AVAILABLE DATA —
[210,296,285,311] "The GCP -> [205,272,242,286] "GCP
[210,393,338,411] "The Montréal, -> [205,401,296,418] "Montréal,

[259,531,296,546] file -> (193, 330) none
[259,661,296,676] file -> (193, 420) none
==
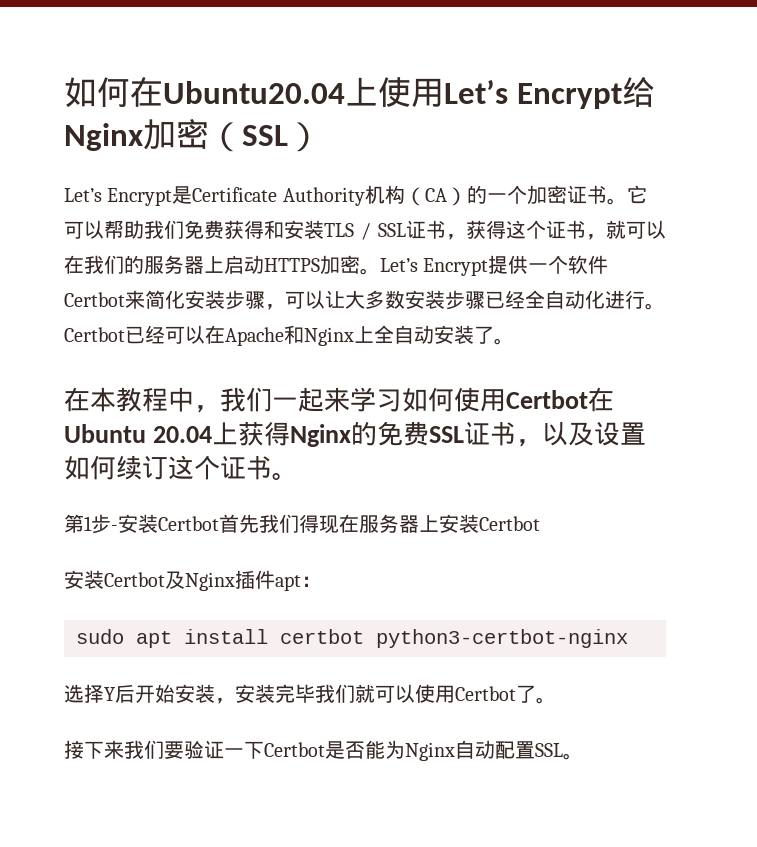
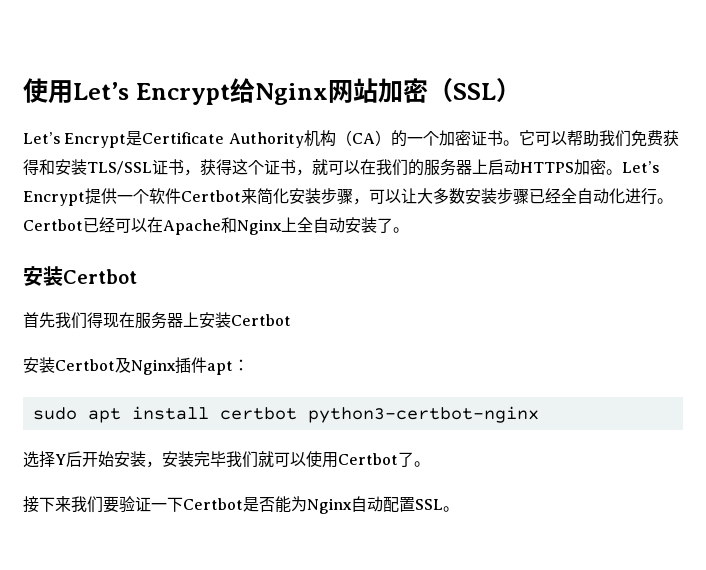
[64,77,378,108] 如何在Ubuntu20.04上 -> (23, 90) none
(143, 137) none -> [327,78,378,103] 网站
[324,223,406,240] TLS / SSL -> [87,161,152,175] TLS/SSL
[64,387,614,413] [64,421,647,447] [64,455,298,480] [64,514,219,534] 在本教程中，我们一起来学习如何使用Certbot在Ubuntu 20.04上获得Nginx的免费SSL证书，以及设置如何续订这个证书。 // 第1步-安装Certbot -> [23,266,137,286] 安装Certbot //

DESCRIPTION OF THE TASK — A count is all that should be returned: the number of lines in these records containing the string "none".

WRITTEN ANSWER — 4